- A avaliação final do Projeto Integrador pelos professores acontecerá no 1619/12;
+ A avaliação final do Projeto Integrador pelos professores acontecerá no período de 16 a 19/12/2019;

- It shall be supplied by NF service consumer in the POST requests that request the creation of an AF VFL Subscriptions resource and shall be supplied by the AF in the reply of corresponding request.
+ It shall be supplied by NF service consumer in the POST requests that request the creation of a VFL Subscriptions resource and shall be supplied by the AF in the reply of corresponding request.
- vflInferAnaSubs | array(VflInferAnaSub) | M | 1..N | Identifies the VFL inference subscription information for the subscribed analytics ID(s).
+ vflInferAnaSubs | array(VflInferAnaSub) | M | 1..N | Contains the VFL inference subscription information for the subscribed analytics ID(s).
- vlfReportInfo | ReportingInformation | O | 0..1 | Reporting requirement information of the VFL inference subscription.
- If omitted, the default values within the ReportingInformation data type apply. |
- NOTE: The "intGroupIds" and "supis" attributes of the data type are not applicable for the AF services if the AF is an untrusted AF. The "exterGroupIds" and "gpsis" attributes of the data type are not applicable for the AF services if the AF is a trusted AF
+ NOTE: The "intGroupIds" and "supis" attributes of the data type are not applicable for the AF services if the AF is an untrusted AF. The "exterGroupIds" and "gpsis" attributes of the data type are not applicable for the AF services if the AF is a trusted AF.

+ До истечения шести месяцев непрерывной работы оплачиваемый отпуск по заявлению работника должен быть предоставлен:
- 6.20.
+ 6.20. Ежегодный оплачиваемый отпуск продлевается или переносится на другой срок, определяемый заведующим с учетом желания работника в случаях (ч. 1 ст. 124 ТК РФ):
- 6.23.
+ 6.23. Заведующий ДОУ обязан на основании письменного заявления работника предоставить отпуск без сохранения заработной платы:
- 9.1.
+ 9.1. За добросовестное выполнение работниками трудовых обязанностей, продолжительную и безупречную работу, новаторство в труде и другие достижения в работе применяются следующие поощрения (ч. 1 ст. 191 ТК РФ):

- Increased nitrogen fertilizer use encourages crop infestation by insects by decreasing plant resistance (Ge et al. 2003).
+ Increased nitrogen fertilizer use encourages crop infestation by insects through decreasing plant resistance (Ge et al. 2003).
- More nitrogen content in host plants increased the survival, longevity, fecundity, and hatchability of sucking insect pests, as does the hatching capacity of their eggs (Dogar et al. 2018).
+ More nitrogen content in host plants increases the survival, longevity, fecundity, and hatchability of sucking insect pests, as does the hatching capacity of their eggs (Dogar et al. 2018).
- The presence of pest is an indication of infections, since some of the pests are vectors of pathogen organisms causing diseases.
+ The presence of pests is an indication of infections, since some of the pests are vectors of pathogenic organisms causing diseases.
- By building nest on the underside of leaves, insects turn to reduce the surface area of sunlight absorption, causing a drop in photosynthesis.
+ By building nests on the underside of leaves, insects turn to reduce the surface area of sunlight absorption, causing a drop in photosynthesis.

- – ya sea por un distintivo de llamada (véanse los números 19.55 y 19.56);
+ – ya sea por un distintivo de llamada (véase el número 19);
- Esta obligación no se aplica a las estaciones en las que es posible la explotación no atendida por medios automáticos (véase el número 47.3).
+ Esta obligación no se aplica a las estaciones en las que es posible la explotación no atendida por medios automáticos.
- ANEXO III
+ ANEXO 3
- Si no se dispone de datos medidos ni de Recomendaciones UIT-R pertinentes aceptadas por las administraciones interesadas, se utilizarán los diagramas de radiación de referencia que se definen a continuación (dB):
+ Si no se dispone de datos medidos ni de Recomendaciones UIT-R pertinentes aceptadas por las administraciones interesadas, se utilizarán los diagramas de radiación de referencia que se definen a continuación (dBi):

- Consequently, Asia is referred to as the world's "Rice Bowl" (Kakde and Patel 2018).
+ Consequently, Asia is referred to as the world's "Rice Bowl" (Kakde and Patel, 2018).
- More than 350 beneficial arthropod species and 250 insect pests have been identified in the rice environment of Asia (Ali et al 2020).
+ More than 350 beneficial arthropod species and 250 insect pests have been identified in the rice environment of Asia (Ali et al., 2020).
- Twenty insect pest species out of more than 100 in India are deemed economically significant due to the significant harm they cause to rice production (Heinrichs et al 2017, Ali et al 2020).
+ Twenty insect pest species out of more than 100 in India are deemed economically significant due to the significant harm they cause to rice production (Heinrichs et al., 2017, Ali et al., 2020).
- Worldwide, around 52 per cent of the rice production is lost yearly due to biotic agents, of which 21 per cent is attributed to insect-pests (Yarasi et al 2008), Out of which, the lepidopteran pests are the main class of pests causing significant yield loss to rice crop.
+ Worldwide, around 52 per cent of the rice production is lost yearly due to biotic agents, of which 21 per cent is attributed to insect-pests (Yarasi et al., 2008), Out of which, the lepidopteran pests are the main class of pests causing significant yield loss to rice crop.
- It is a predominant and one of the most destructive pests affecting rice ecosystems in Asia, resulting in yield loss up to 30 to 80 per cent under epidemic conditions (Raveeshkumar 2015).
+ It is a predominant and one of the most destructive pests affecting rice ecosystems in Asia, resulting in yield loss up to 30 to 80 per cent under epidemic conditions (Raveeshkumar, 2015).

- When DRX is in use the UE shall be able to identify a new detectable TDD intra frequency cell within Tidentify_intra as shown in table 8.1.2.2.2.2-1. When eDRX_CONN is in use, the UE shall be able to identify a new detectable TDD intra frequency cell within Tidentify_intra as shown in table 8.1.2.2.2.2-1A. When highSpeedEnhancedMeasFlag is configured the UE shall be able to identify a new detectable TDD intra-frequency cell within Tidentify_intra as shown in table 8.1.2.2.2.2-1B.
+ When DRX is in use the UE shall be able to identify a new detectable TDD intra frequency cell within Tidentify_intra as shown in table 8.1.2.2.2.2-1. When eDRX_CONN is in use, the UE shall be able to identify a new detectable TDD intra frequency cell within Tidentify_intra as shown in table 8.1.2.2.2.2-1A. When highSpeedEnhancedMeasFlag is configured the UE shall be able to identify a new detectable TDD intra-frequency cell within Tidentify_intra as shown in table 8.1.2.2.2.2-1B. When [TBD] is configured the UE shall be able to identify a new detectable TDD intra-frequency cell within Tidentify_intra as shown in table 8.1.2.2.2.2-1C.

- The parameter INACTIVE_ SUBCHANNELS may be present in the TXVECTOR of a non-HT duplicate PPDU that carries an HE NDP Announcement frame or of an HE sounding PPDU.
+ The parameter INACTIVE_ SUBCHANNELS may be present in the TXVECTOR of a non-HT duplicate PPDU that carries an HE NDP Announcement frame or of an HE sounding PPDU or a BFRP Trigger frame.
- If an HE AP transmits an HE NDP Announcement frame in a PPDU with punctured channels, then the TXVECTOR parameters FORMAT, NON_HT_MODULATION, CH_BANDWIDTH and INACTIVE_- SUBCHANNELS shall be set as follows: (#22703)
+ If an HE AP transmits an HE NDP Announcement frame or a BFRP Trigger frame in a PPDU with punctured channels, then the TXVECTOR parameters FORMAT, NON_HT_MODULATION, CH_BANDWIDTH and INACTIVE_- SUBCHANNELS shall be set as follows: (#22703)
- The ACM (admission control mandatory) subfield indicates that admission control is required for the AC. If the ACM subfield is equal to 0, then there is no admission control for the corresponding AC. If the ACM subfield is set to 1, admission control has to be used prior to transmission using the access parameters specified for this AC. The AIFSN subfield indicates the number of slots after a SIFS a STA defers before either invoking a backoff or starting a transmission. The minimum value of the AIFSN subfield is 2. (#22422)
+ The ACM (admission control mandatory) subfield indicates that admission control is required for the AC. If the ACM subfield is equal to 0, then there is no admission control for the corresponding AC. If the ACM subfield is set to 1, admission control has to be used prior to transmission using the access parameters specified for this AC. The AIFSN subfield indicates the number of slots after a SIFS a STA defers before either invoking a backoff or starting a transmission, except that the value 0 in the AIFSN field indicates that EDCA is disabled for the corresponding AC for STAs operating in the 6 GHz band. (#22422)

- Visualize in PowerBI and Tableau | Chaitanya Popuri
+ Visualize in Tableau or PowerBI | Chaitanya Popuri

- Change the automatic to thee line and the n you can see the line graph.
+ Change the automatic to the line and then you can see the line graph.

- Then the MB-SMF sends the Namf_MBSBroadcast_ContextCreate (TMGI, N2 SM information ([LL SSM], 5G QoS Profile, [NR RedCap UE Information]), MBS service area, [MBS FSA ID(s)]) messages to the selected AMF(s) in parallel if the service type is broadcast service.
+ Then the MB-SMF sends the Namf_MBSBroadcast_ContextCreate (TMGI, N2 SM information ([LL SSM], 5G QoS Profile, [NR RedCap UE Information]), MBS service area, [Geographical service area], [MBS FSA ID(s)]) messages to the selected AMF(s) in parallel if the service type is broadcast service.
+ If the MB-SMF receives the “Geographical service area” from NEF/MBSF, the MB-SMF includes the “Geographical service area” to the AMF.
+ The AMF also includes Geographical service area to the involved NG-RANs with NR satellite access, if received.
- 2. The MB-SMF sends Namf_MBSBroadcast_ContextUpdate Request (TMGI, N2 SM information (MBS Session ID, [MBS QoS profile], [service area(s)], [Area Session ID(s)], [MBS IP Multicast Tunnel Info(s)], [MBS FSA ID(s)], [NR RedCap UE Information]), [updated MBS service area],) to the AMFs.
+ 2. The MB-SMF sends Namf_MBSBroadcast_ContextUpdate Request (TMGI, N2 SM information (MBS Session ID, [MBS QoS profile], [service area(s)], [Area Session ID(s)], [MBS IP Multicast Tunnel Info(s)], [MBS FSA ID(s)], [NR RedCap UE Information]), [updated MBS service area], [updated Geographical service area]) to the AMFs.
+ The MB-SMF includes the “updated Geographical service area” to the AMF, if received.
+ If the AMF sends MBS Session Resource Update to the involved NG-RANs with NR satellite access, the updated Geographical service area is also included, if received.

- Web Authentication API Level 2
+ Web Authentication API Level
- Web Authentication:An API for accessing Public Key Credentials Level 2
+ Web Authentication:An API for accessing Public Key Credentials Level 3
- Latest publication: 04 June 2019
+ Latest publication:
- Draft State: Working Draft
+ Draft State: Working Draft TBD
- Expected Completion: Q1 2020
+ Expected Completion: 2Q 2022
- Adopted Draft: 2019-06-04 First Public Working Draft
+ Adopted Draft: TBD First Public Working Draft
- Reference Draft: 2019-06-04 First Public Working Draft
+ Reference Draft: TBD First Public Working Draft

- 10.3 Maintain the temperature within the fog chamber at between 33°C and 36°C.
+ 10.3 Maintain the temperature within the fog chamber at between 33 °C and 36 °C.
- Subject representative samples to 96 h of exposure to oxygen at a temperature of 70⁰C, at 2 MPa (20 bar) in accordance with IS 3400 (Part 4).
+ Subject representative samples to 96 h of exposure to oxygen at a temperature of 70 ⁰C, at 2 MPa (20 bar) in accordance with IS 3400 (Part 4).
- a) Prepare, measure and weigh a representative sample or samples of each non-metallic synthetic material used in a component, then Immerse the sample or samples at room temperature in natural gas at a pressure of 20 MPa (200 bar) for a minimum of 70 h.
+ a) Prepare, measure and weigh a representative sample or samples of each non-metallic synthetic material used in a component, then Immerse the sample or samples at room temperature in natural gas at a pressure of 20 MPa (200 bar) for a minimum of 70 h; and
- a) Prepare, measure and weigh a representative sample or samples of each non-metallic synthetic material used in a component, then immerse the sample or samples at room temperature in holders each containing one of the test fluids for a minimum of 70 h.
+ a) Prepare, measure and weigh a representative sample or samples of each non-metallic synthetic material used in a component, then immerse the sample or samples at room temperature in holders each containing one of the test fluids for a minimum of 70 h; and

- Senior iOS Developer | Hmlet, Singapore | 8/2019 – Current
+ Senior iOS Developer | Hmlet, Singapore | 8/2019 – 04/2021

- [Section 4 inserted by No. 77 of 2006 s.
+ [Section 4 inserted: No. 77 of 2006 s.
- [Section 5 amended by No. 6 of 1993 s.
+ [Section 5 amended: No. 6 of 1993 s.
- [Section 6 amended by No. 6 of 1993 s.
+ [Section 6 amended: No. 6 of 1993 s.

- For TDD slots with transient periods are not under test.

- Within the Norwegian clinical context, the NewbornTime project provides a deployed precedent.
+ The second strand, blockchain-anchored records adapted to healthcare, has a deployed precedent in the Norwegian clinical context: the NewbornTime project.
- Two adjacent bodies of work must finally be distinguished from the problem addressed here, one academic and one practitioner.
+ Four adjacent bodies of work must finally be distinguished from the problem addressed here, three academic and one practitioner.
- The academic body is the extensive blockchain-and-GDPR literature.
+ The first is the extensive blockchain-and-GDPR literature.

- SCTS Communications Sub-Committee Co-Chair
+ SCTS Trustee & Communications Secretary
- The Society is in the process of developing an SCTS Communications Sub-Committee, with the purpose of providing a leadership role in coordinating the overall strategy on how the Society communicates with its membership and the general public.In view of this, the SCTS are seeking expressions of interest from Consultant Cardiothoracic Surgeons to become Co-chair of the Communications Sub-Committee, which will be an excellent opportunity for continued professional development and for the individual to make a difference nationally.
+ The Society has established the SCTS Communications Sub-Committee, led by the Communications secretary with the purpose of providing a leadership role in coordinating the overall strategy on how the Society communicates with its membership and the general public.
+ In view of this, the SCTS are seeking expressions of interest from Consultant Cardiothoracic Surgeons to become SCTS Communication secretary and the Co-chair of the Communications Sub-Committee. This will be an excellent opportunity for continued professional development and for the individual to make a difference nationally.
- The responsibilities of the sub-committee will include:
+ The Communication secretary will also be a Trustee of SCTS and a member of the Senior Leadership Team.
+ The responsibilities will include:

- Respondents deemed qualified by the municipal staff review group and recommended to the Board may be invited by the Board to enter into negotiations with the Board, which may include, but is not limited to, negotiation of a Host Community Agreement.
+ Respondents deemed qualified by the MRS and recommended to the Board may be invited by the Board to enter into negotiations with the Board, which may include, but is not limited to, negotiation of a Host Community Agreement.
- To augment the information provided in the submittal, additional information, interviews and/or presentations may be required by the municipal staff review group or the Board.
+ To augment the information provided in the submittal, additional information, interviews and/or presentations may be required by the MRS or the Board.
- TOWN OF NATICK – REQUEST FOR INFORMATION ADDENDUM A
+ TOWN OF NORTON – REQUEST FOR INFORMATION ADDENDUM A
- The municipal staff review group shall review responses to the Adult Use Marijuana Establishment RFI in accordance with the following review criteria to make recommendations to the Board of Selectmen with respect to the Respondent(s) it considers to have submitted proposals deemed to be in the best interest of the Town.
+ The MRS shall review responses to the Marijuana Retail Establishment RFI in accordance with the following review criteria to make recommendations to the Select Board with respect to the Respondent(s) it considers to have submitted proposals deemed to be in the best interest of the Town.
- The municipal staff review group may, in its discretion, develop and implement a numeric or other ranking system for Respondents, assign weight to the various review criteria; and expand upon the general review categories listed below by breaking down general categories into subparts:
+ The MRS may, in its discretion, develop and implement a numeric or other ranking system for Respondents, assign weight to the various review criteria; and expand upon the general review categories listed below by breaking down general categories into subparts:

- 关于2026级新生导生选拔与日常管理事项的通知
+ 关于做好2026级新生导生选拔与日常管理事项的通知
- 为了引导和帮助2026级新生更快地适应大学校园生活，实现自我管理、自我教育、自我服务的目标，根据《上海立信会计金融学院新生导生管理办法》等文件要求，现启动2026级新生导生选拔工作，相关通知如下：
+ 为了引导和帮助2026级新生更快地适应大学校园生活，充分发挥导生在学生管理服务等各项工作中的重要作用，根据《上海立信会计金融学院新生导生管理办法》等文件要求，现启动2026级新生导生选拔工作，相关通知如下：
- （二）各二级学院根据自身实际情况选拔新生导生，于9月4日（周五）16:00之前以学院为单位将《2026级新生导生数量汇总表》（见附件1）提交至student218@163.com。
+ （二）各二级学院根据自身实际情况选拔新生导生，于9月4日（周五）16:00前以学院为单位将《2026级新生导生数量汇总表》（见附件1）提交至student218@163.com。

=======

The stopping point is the line containing "16 a 19/12/2019;". Reproduce exactly every line of the material from the first through that one.

- A avaliação final do Projeto Integrador pelos professores acontecerá no 1619/12;
+ A avaliação final do Projeto Integrador pelos professores acontecerá no período de 16 a 19/12/2019;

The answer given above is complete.